De Luca Marcolivio sur le site de la Nuova Bussola Quotidiana :
L'approche des papes en temps de guerre
9-7-2022
L'appel à cesser les armes, mais avec une approche différente selon la situation. Du "suicide de l'Europe civilisée" (Benoît XV) qu'a été la Grande Guerre aux tentatives de Pie XII d'éviter la Seconde Guerre mondiale, en passant par l'attitude actuelle de François. La Bussola interroge le professeur Massimo de Leonardis sur le rôle des Papes face aux guerres des XXe et XXIe siècles.
Le magistère pontifical en temps de guerre est un thème assez articulé et peu exploré. De Benoît XV à Pie XII, jusqu'à saint Jean-Paul II et François, l'approche des papes face aux grands conflits n'a jamais été univoque. Le fil conducteur de chaque expérience est probablement celui d'une déploration substantielle des armes, qui, décennie après décennie, s'est radicalisée. La Nuova Bussola Quotidiana s'est entretenue à ce sujet avec Massimo de Leonardis, professeur émérite d'histoire des relations internationales à l'Università Cattolica del Sacro Cuore de Milan.
Professeur de Leonardis, commençons par analyser l'approche diplomatique de Benoît XV : ce pape est surtout connu pour avoir condamné le "massacre inutile" de la Grande Guerre. Peut-on dire, avec cela, qu'il était un partisan de la neutralité ou, plutôt, qu'il a pris parti et que sa stratégie était plus proche de la non-belligérance ?
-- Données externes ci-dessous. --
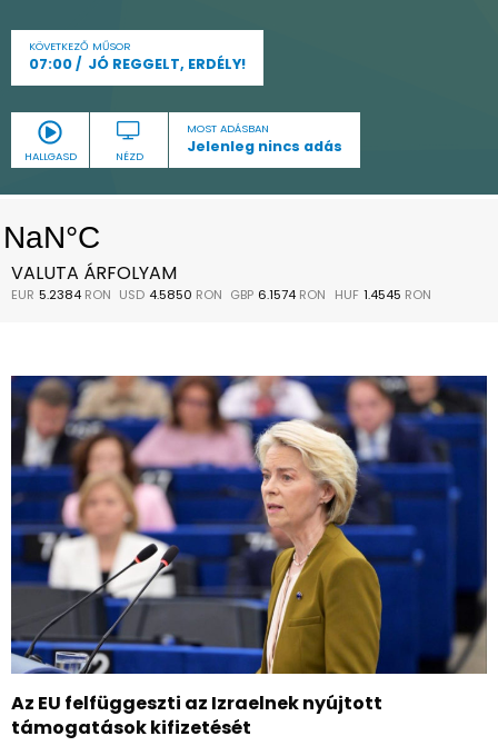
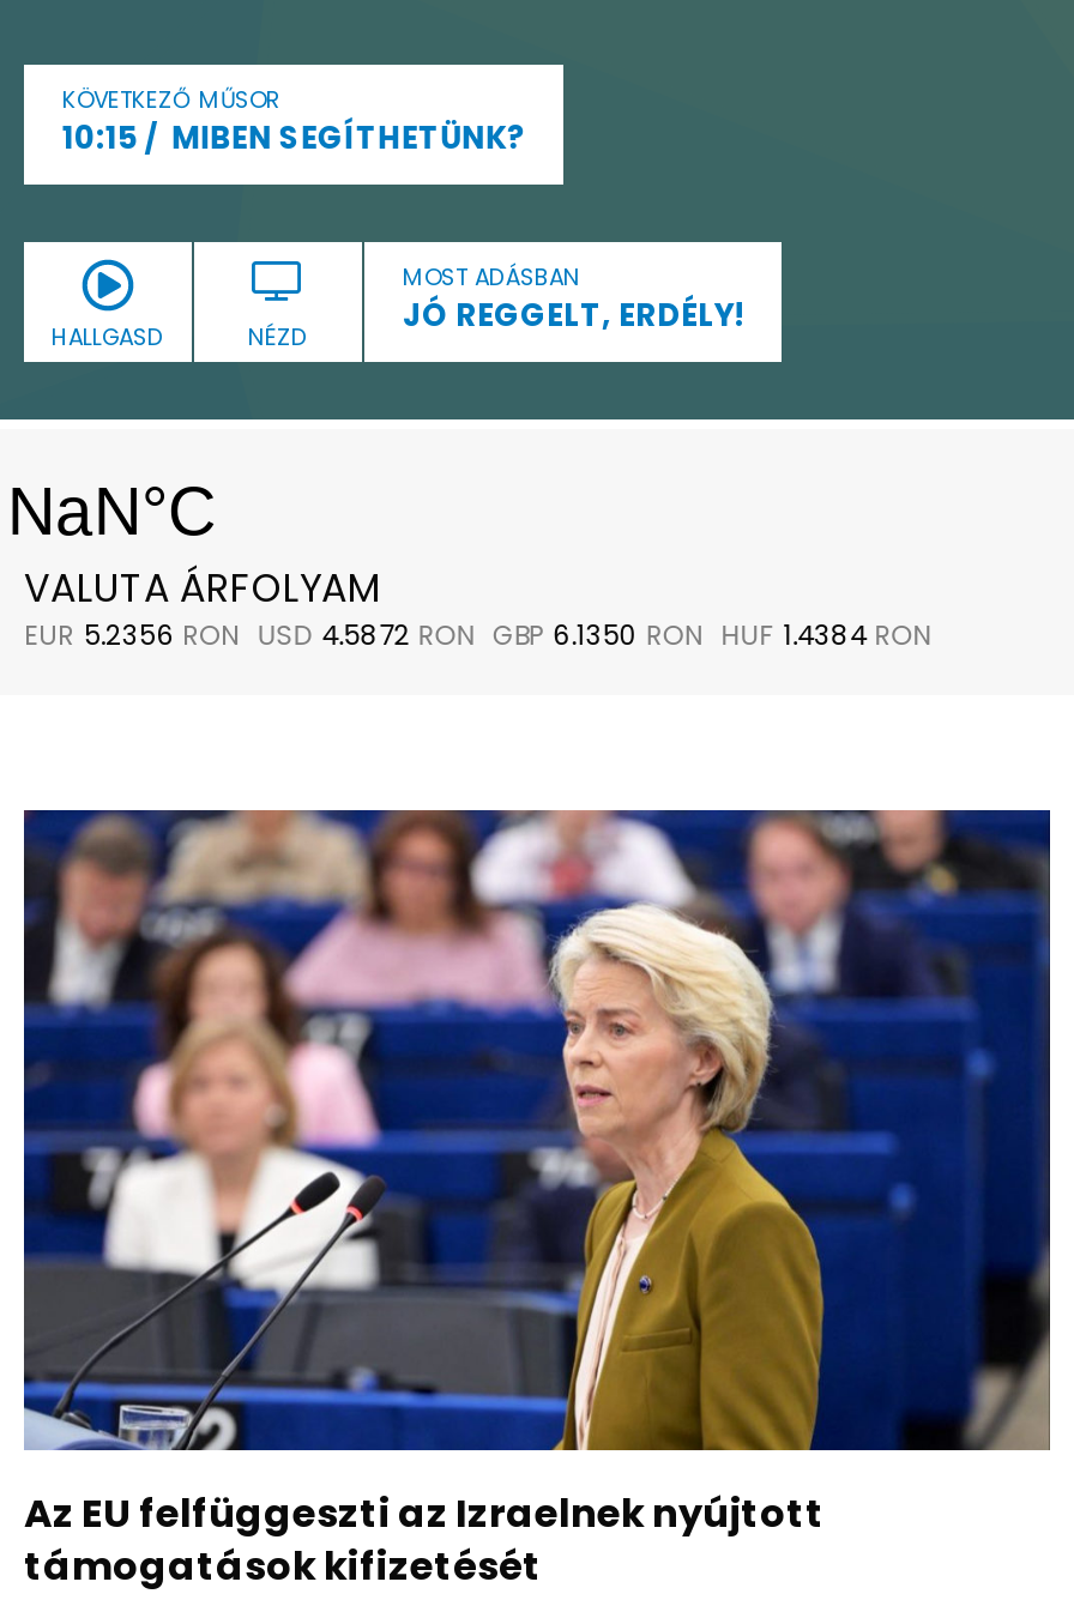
[29,54,72,73] 07:00 -> [62,117,526,158] 10:15 | MIBEN SEGÍTHETÜNK?
moved [85,54,246,73] -> [403,295,743,336]: JÓ REGGELT, ERDÉLY!
[187,137,342,156] Jelenleg nincs adás -> none
[11,286,431,304] EUR 5.2384 RON USD 4.5850 RON GBP 6.1574 RON HUF 1.4545 RON -> [24,616,932,654] EUR 5.2356 RON USD 4.5872 RON GBP 6.1350 RON HUF 1.4384 RON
Le terme correct pour identifier la position du Saint-Siège dans la Grande Guerre est "impartialité", qui était également imposée par le fait que des catholiques militaient dans les deux camps et qui était aussi la condition nécessaire pour pouvoir exercer un rôle de médiateur. L'"impartialité" impose une extrême prudence dans la dénonciation explicite des violations du jus in bello par les belligérants. Je voudrais ajouter que, à mon avis, Benoît XV a prononcé une phrase encore plus lourde de sens que celle sur les "massacres inutiles". En effet, toujours dans sa note du 1er août 1917, il dit "cette guerre [...] nous apparaît comme le suicide de l'Europe civilisée", expression qu'il avait déjà utilisée deux fois. L'histoire a confirmé cette appréciation. Les vainqueurs ont pu se faire l'illusion que le massacre n'avait pas été vain : par exemple, la France a récupéré l'Alsace et la Lorraine et l'Italie a saisi Trente et Trieste. Il ne fait cependant aucun doute que, pour l'Europe dans son ensemble, les bases ont été posées pour son effacement en tant qu'acteur mondial majeur.
Pendant la Première Guerre mondiale également, les épiscopats individuels ont fait preuve d'une attitude plus "patriotique" que le Pontife. Voyez-vous des parallèles dans ce domaine avec les différences d'approche entre le pape François et certains pasteurs des églises d'Ukraine orientale pendant le conflit actuel ?
Les Églises orthodoxe et protestante ont toujours un caractère national et sont étroitement liées aux États individuels. L'Église catholique a une dimension universelle, mais cela n'exclut pas que les épiscopats et le clergé puissent adopter une attitude patriotique. Le cas le plus retentissant de dissidence par rapport à l'initiative papale s'est produit en France, où le célèbre prédicateur dominicain Antonin-Dalmace Sertillanges, de la chaire de la Madeleine, a déclaré : "Votre Sainteté, nous ne voulons pas connaître votre paix". Au Royaume-Uni, les catholiques ont dû prouver définitivement que l'accusation séculaire de trahison était infondée en raison de leur "double loyauté", envers le roi et le pape. Ce sont des situations structurelles qui se répètent encore aujourd'hui, en ce qui concerne les églises orthodoxes, qui, sans surprise, sont divisées entre celles qui sont fidèles au Patriarcat de Moscou et celles qui sont fidèles à leur propre nation.